__Task to complete__
The required output is the run of lines from the one holding "height: 40px ->" through the final line of the listing, restated word for word, with no pictures.

__Extracted data__
=====
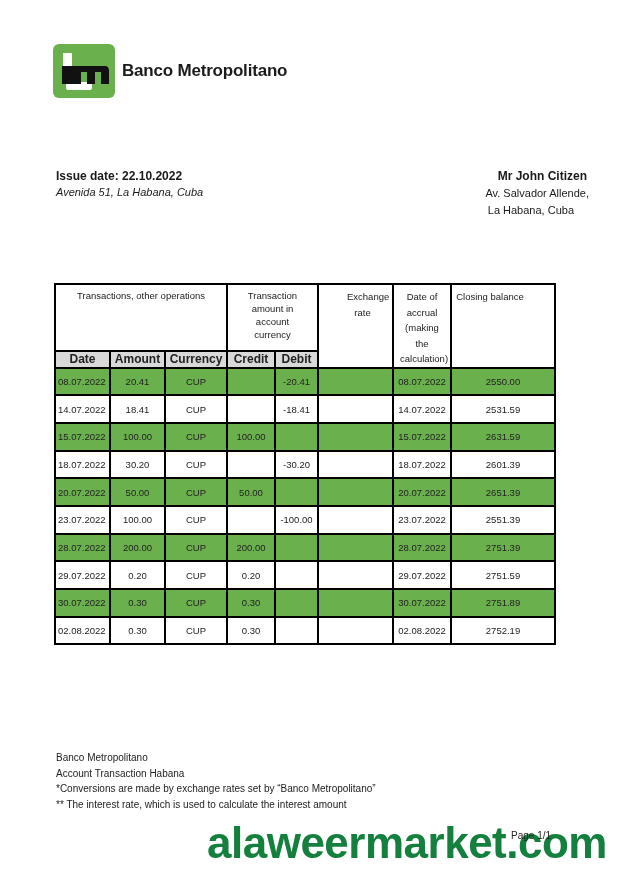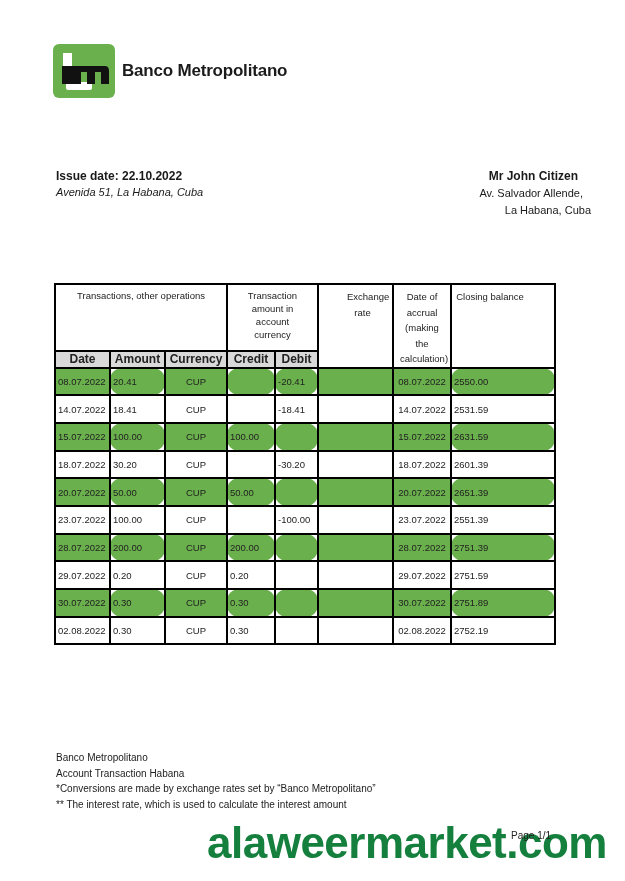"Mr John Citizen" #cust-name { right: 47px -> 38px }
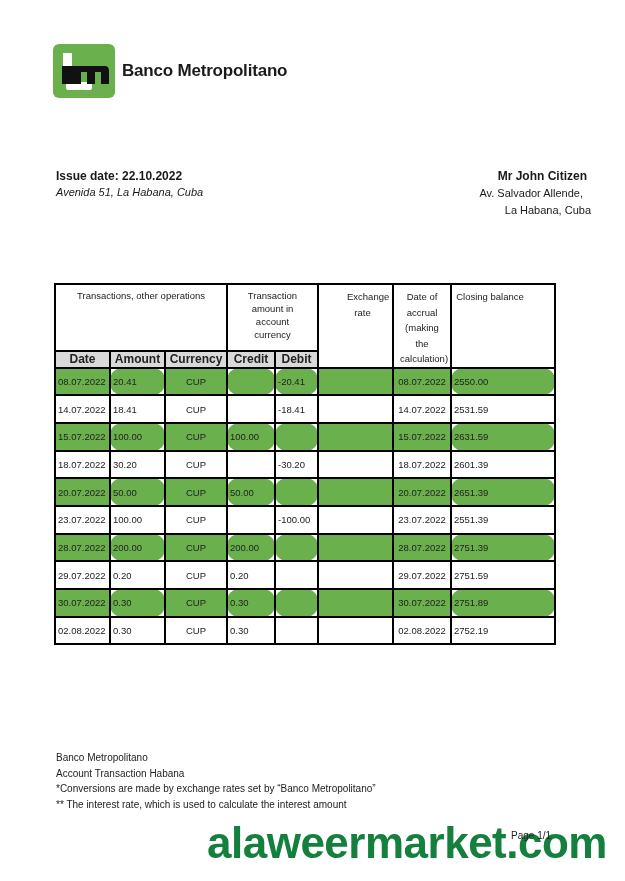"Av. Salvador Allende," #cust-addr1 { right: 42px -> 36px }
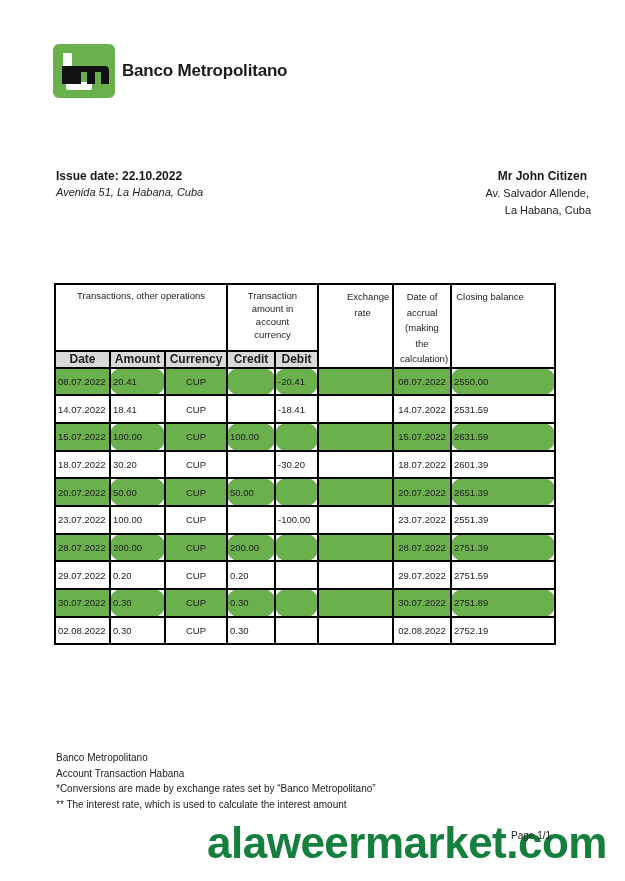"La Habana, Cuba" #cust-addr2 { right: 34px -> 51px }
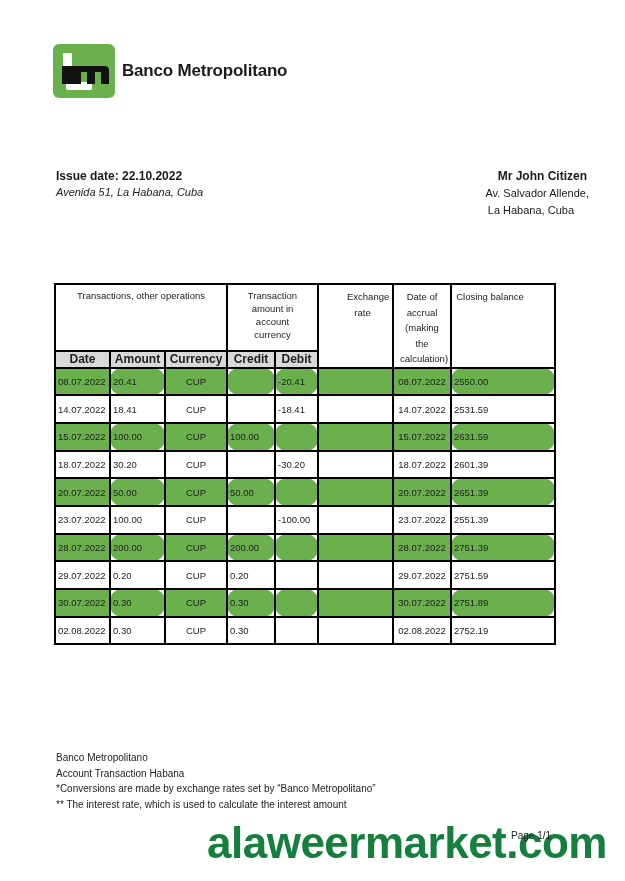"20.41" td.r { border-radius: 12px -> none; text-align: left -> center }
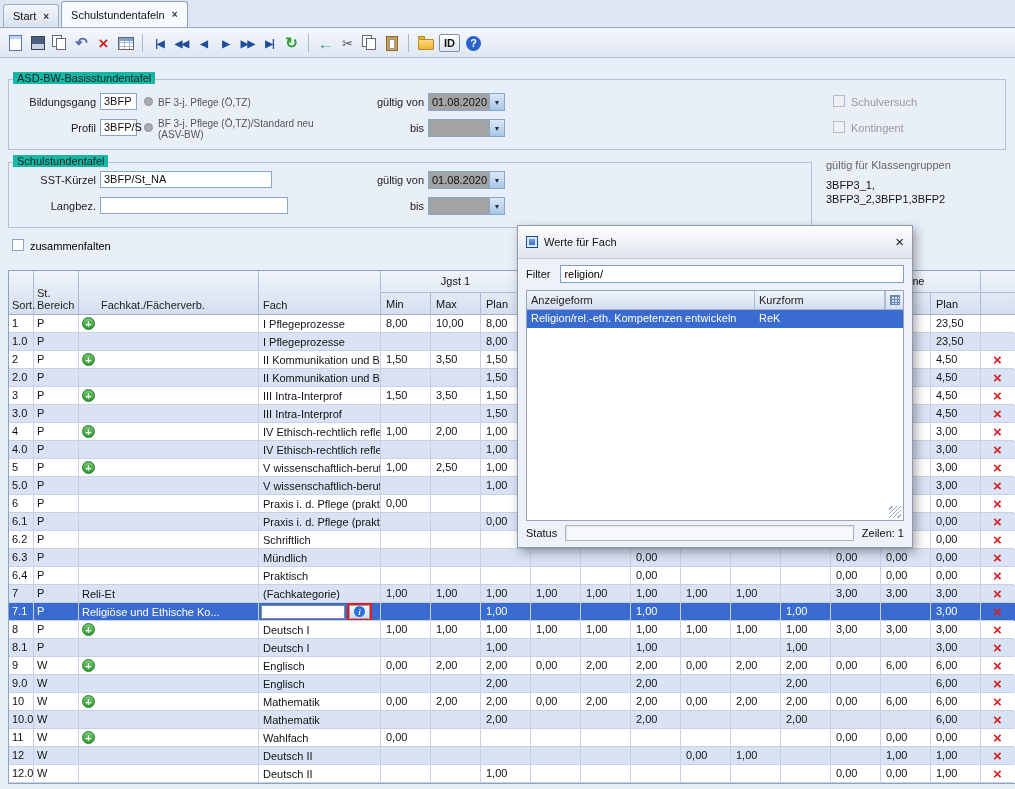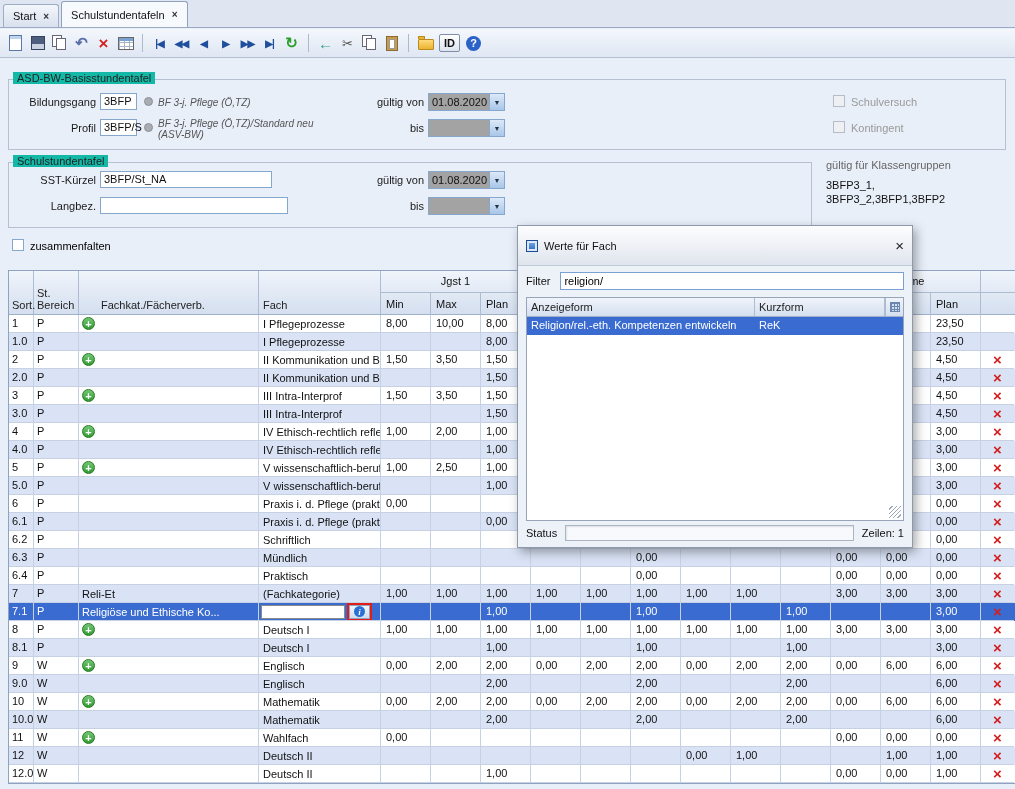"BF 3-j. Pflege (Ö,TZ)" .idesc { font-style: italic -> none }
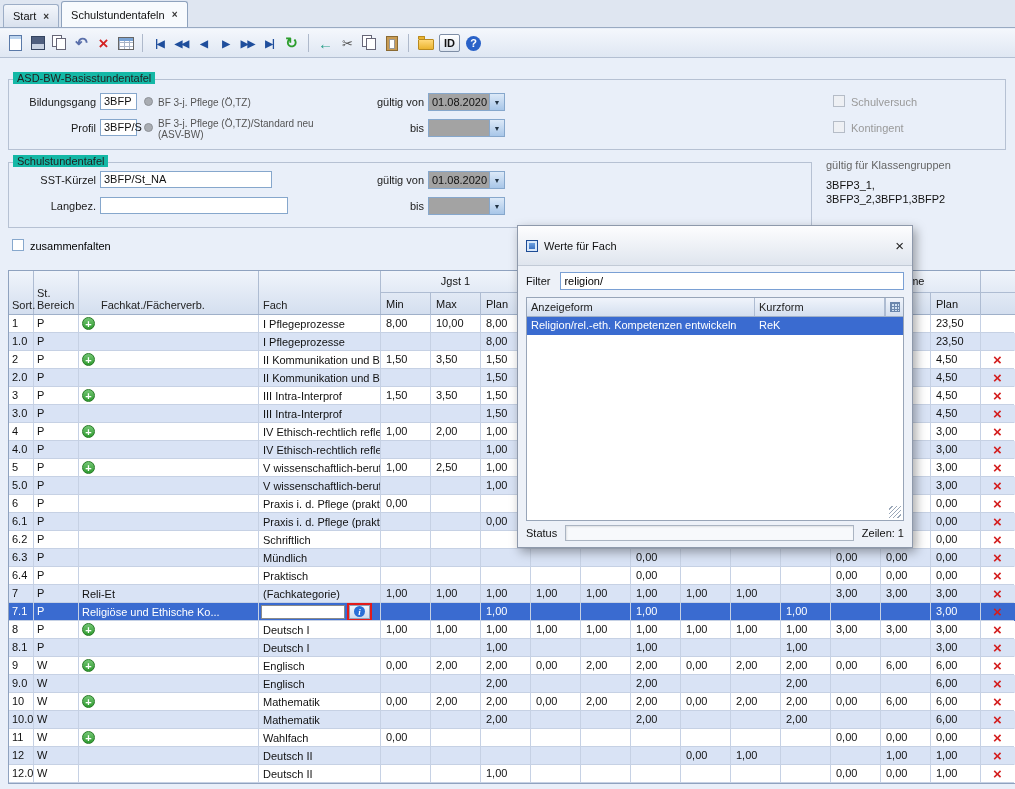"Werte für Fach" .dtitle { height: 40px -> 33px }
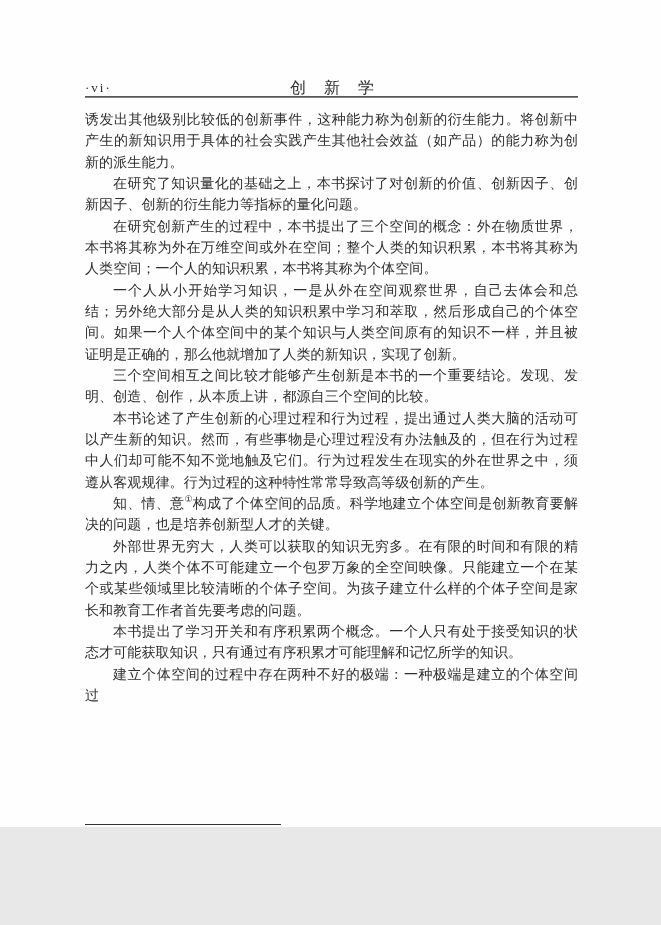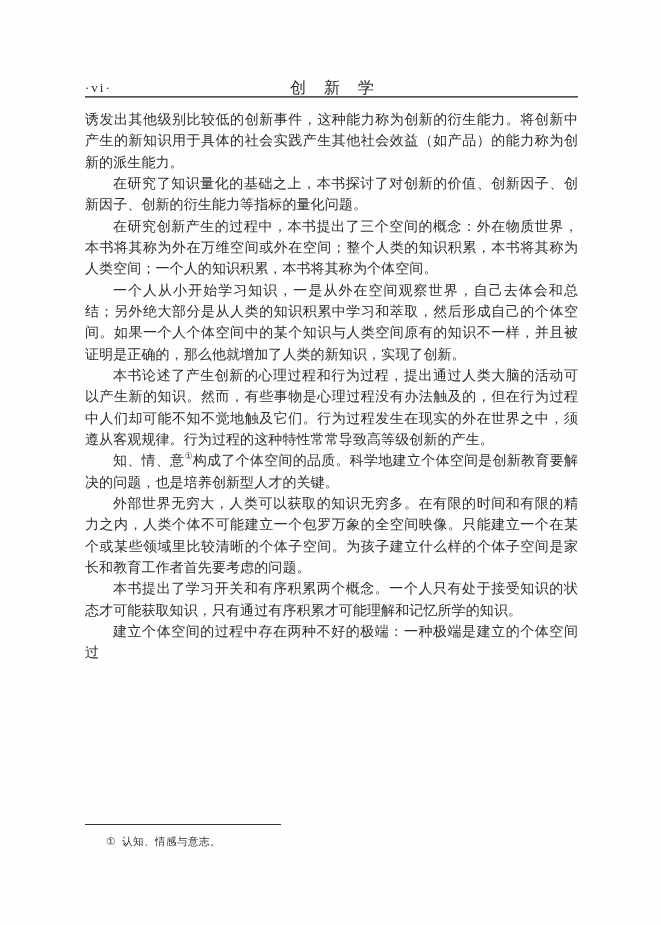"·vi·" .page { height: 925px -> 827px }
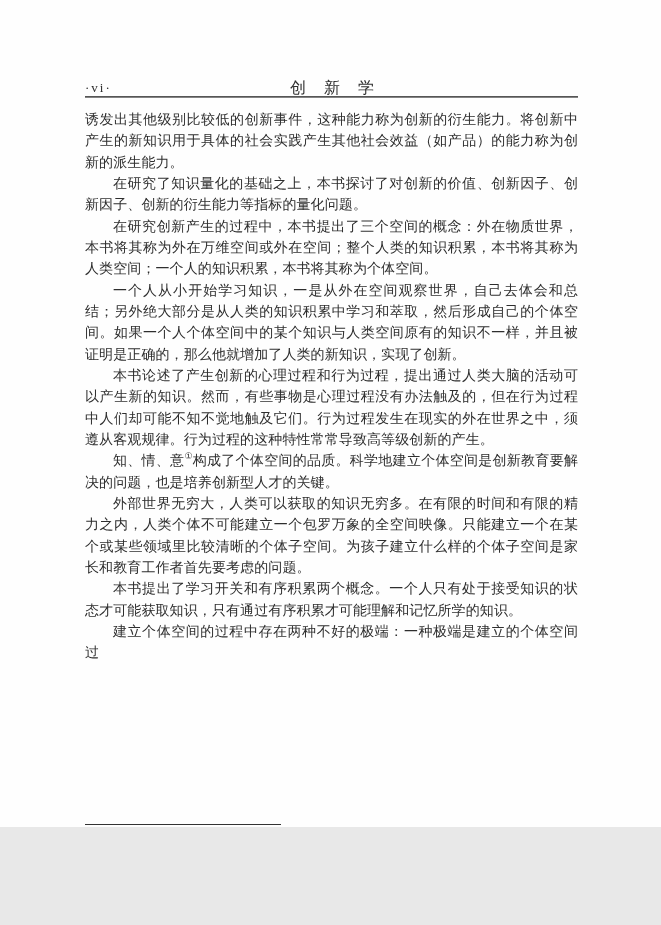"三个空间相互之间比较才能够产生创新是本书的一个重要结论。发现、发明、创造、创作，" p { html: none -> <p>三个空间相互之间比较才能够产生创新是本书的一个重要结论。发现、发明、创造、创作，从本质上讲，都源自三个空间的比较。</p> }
=====
__Solution__
"Werte für Fach" .dtitle { height: 40px -> 33px }
"·vi·" .page { height: 925px -> 827px }
"三个空间相互之间比较才能够产生创新是本书的一个重要结论。发现、发明、创造、创作，" p { html: none -> <p>三个空间相互之间比较才能够产生创新是本书的一个重要结论。发现、发明、创造、创作，从本质上讲，都源自三个空间的比较。</p> }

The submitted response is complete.